Throbbing migrainous headache and burning neck or shoulder
pain are not the only conditions that give rise to a CPD (chronic
pain disorder).
CPD can result RSD (reflex sympathetic distrophy) or from
limb loss. Phantom limb pain is constant and agonizing even
years after the acute pain of the initial limb loss is long
over. From application of MEG (magneto-encephalography) we
know that the brain reorganizes its structure after limb loss,
creating a zone of hyper-sensitivity which over-responds to
the slightest touch of the portion of skin substituted for
the lost limb. In some patients stroking of the skin on the
face can trigger phantom limb pain. One theory put forward
to explain this is that the brain abhors a sensory vacuum,
and so when limb loss deprives the brain of input, it substitutes
pain signals.
Traumatic loss of a limb is not the only trigger for reorganization
of pain processing centers in the brain. We also know that
chronic pain from chronic compression of a spinal nerve root
can cause reorganization of the central nervous system with
hypersensitivity. A recent study using SEP (somato-sensory
evoked potential) showed that patients with chronic thumb
pain in one hand from a C6 nerve root lesion, had undergone
structural changes in their pain reception system (including
thalamus, brainstem and dorsal horn of the spinal cord). These
changes made the patients perceive pain with any type of sensory
stimulation of the affected area, even gentle touch, and electrical
measurement of their brains confirmed their abnormal brain
response objectively. J. Neuroscience 12/15/00 20(24):9277-9283.
This research is very important, because it explains why a
patient with CPD can continue to feel pain long after the
visible effect of traumatic injury is gone (e.g. years after
a herniated disc was surgically removed).
Treatment typically involves rest, pain medication (typically
opiates), acupuncture, electrical devices to block pain signals
such as TENS, psychotherapy and behavioral changes concerned
with avoiding pain triggers. With severe, intractable pain,
the patient is sometimes sent to a neurosurgeon for surgical
removal of pain processing centers in the brain.

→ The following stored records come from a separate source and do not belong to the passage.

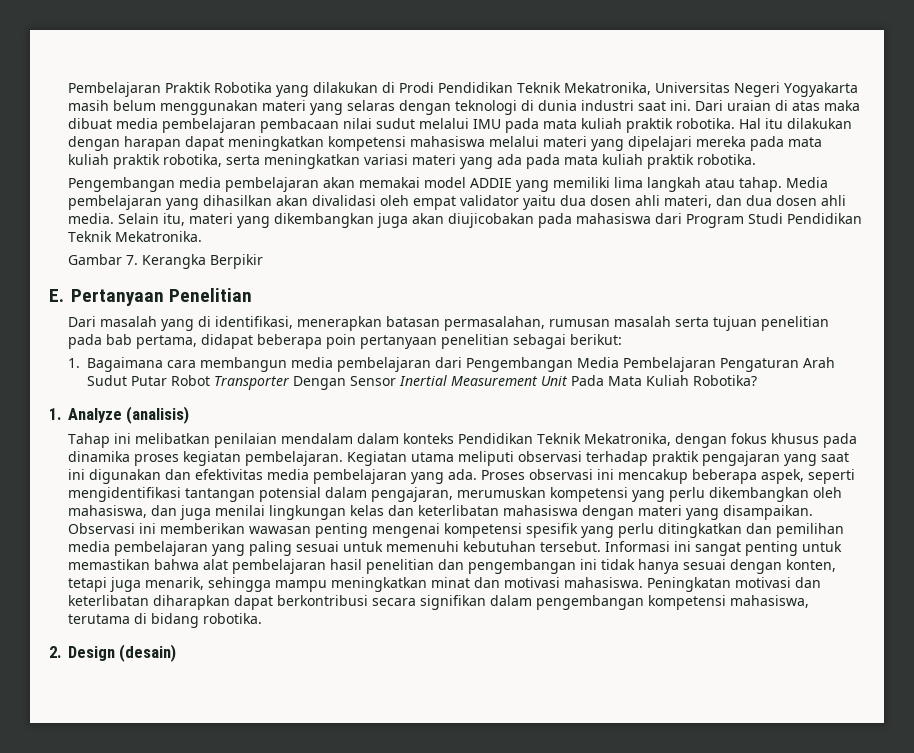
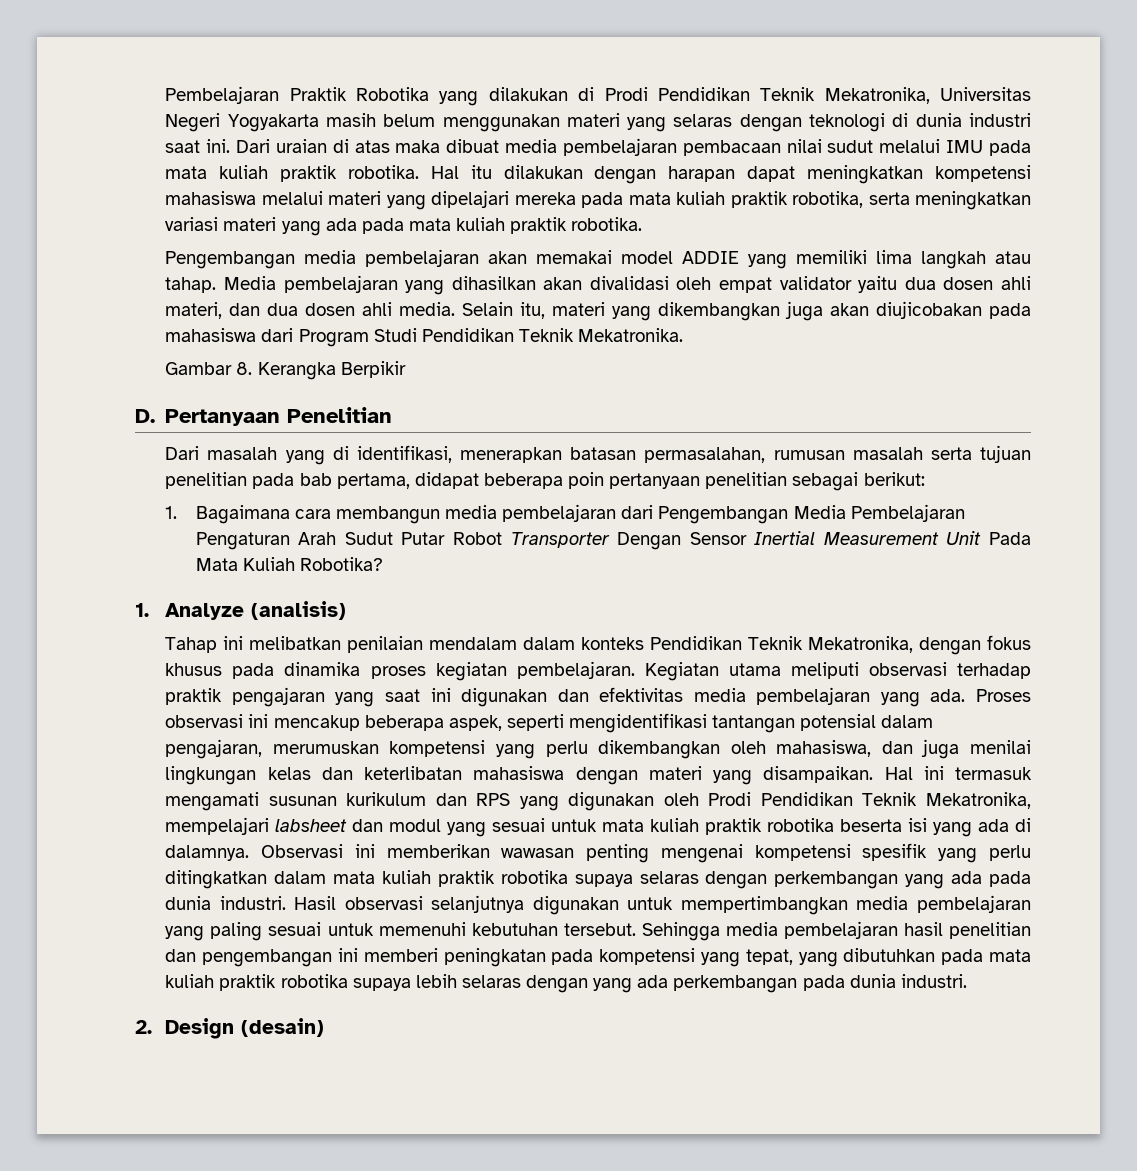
- Gambar 7. Kerangka Berpikir
+ Gambar 8. Kerangka Berpikir
- E. Pertanyaan Penelitian
+ D. Pertanyaan Penelitian
+ Hal ini termasuk mengamati susunan kurikulum dan RPS yang digunakan oleh Prodi Pendidikan Teknik Mekatronika, mempelajari labsheet dan modul yang sesuai untuk mata kuliah praktik robotika beserta isi yang ada di dalamnya.
- Observasi ini memberikan wawasan penting mengenai kompetensi spesifik yang perlu ditingkatkan dan pemilihan media pembelajaran yang paling sesuai untuk memenuhi kebutuhan tersebut.
+ Observasi ini memberikan wawasan penting mengenai kompetensi spesifik yang perlu ditingkatkan dalam mata kuliah praktik robotika supaya selaras dengan perkembangan yang ada pada dunia industri. Hasil observasi selanjutnya digunakan untuk mempertimbangkan media pembelajaran yang paling sesuai untuk memenuhi kebutuhan tersebut.
- Informasi ini sangat penting untuk memastikan bahwa alat pembelajaran hasil penelitian dan pengembangan ini tidak hanya sesuai dengan konten, tetapi juga menarik, sehingga mampu meningkatkan minat dan motivasi mahasiswa. Peningkatan motivasi dan keterlibatan diharapkan dapat berkontribusi secara signifikan dalam pengembangan kompetensi mahasiswa, terutama di bidang robotika.
+ Sehingga media pembelajaran hasil penelitian dan pengembangan ini memberi peningkatan pada kompetensi yang tepat, yang dibutuhkan pada mata kuliah praktik robotika supaya lebih selaras dengan yang ada perkembangan pada dunia industri.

A new avenue
of promising research is the targeted delivery of a toxic
substance (such as poison marine snail venom) to the cells
in the spinal cord which relentlessly transmit pain signals.
The mode of delivery is attach the toxin to substance P, a
chemical messenger. CPD is often accompanied by insomnia and
depression. It can block and defeat TBI rehabilitation if
not brought under good control by a physician skilled in management
of chronic pain such as a physiatrist (a doctor of physical
medicine and rehabilitation).
Top pain medicine clinics with comprehensive pain management
programs include Stanford Hospital in California, UC Medical
Center in San Francisco, the Mayo Clinic in Rochester, Minn.,
the Cleveland Clinic, Johns Hopkins Hospital in Baltimore,
Md and the Mensana Clinic in Stevenson, Md. Our Links page
has links to some of these clinics and a link to a comprehensive
Pain Terms Glossary.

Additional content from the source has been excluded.